> **PROBLEM REQUIREMENTS**:
Set down every entry exactly as it was written.
** DATASET EXCERPTS follows **
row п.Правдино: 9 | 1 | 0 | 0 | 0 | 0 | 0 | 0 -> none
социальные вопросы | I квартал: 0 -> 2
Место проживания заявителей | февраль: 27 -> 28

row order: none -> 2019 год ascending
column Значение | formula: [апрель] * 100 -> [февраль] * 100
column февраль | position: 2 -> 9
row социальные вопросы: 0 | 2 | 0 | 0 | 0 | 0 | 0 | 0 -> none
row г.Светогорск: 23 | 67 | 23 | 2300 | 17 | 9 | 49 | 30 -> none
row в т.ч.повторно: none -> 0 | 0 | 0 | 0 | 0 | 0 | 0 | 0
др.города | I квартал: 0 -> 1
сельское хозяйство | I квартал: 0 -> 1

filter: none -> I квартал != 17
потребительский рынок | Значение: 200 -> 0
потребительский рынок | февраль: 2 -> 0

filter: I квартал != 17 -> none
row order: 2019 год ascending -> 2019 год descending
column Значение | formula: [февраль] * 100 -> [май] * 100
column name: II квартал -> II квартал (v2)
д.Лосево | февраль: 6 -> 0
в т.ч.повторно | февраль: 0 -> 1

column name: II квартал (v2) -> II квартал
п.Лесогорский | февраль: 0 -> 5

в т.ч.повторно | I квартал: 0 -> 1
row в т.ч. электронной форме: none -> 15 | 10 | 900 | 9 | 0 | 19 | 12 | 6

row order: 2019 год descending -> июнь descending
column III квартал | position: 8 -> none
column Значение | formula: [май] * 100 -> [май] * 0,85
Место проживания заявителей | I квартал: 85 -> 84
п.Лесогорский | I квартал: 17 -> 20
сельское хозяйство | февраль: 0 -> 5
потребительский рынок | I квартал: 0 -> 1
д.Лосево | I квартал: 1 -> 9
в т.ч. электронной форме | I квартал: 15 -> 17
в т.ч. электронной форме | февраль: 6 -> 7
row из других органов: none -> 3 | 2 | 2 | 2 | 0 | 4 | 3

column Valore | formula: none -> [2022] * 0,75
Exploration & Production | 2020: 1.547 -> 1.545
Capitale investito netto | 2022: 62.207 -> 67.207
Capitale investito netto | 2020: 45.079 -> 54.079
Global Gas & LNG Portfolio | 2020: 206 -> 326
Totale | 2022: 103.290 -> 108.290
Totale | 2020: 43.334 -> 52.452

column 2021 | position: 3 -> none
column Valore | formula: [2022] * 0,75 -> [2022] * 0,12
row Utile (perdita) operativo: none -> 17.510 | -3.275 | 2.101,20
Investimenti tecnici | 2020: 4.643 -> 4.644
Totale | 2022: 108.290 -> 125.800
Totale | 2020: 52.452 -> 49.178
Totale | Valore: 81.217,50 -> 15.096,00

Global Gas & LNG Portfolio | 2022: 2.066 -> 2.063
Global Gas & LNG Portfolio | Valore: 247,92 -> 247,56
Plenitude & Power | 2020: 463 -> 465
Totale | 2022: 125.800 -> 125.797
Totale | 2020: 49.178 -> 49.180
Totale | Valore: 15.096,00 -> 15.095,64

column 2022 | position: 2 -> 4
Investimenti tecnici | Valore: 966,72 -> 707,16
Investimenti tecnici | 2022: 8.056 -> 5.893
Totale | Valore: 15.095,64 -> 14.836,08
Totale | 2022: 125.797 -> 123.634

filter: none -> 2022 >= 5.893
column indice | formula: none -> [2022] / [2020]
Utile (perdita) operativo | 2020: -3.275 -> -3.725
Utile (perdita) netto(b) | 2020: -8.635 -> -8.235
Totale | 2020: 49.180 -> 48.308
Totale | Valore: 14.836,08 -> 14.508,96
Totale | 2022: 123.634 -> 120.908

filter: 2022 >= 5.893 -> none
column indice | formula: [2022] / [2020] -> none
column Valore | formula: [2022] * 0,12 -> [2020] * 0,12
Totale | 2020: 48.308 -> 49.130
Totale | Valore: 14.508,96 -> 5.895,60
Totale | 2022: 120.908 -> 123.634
** End of DATASET EXCERPTS **
> **RESULT FOR THIS EXERCISE**:
row п.Правдино: 9 | 1 | 0 | 0 | 0 | 0 | 0 | 0 -> none
социальные вопросы | I квартал: 0 -> 2
Место проживания заявителей | февраль: 27 -> 28

row order: none -> 2019 год ascending
column Значение | formula: [апрель] * 100 -> [февраль] * 100
column февраль | position: 2 -> 9
row социальные вопросы: 0 | 2 | 0 | 0 | 0 | 0 | 0 | 0 -> none
row г.Светогорск: 23 | 67 | 23 | 2300 | 17 | 9 | 49 | 30 -> none
row в т.ч.повторно: none -> 0 | 0 | 0 | 0 | 0 | 0 | 0 | 0
др.города | I квартал: 0 -> 1
сельское хозяйство | I квартал: 0 -> 1

filter: none -> I квартал != 17
потребительский рынок | Значение: 200 -> 0
потребительский рынок | февраль: 2 -> 0

filter: I квартал != 17 -> none
row order: 2019 год ascending -> 2019 год descending
column Значение | formula: [февраль] * 100 -> [май] * 100
column name: II квартал -> II квартал (v2)
д.Лосево | февраль: 6 -> 0
в т.ч.повторно | февраль: 0 -> 1

column name: II квартал (v2) -> II квартал
п.Лесогорский | февраль: 0 -> 5

в т.ч.повторно | I квартал: 0 -> 1
row в т.ч. электронной форме: none -> 15 | 10 | 900 | 9 | 0 | 19 | 12 | 6

row order: 2019 год descending -> июнь descending
column III квартал | position: 8 -> none
column Значение | formula: [май] * 100 -> [май] * 0,85
Место проживания заявителей | I квартал: 85 -> 84
п.Лесогорский | I квартал: 17 -> 20
сельское хозяйство | февраль: 0 -> 5
потребительский рынок | I квартал: 0 -> 1
д.Лосево | I квартал: 1 -> 9
в т.ч. электронной форме | I квартал: 15 -> 17
в т.ч. электронной форме | февраль: 6 -> 7
row из других органов: none -> 3 | 2 | 2 | 2 | 0 | 4 | 3

column Valore | formula: none -> [2022] * 0,75
Exploration & Production | 2020: 1.547 -> 1.545
Capitale investito netto | 2022: 62.207 -> 67.207
Capitale investito netto | 2020: 45.079 -> 54.079
Global Gas & LNG Portfolio | 2020: 206 -> 326
Totale | 2022: 103.290 -> 108.290
Totale | 2020: 43.334 -> 52.452

column 2021 | position: 3 -> none
column Valore | formula: [2022] * 0,75 -> [2022] * 0,12
row Utile (perdita) operativo: none -> 17.510 | -3.275 | 2.101,20
Investimenti tecnici | 2020: 4.643 -> 4.644
Totale | 2022: 108.290 -> 125.800
Totale | 2020: 52.452 -> 49.178
Totale | Valore: 81.217,50 -> 15.096,00

Global Gas & LNG Portfolio | 2022: 2.066 -> 2.063
Global Gas & LNG Portfolio | Valore: 247,92 -> 247,56
Plenitude & Power | 2020: 463 -> 465
Totale | 2022: 125.800 -> 125.797
Totale | 2020: 49.178 -> 49.180
Totale | Valore: 15.096,00 -> 15.095,64

column 2022 | position: 2 -> 4
Investimenti tecnici | Valore: 966,72 -> 707,16
Investimenti tecnici | 2022: 8.056 -> 5.893
Totale | Valore: 15.095,64 -> 14.836,08
Totale | 2022: 125.797 -> 123.634

filter: none -> 2022 >= 5.893
column indice | formula: none -> [2022] / [2020]
Utile (perdita) operativo | 2020: -3.275 -> -3.725
Utile (perdita) netto(b) | 2020: -8.635 -> -8.235
Totale | 2020: 49.180 -> 48.308
Totale | Valore: 14.836,08 -> 14.508,96
Totale | 2022: 123.634 -> 120.908

filter: 2022 >= 5.893 -> none
column indice | formula: [2022] / [2020] -> none
column Valore | formula: [2022] * 0,12 -> [2020] * 0,12
Totale | 2020: 48.308 -> 49.130
Totale | Valore: 14.508,96 -> 5.895,60
Totale | 2022: 120.908 -> 123.634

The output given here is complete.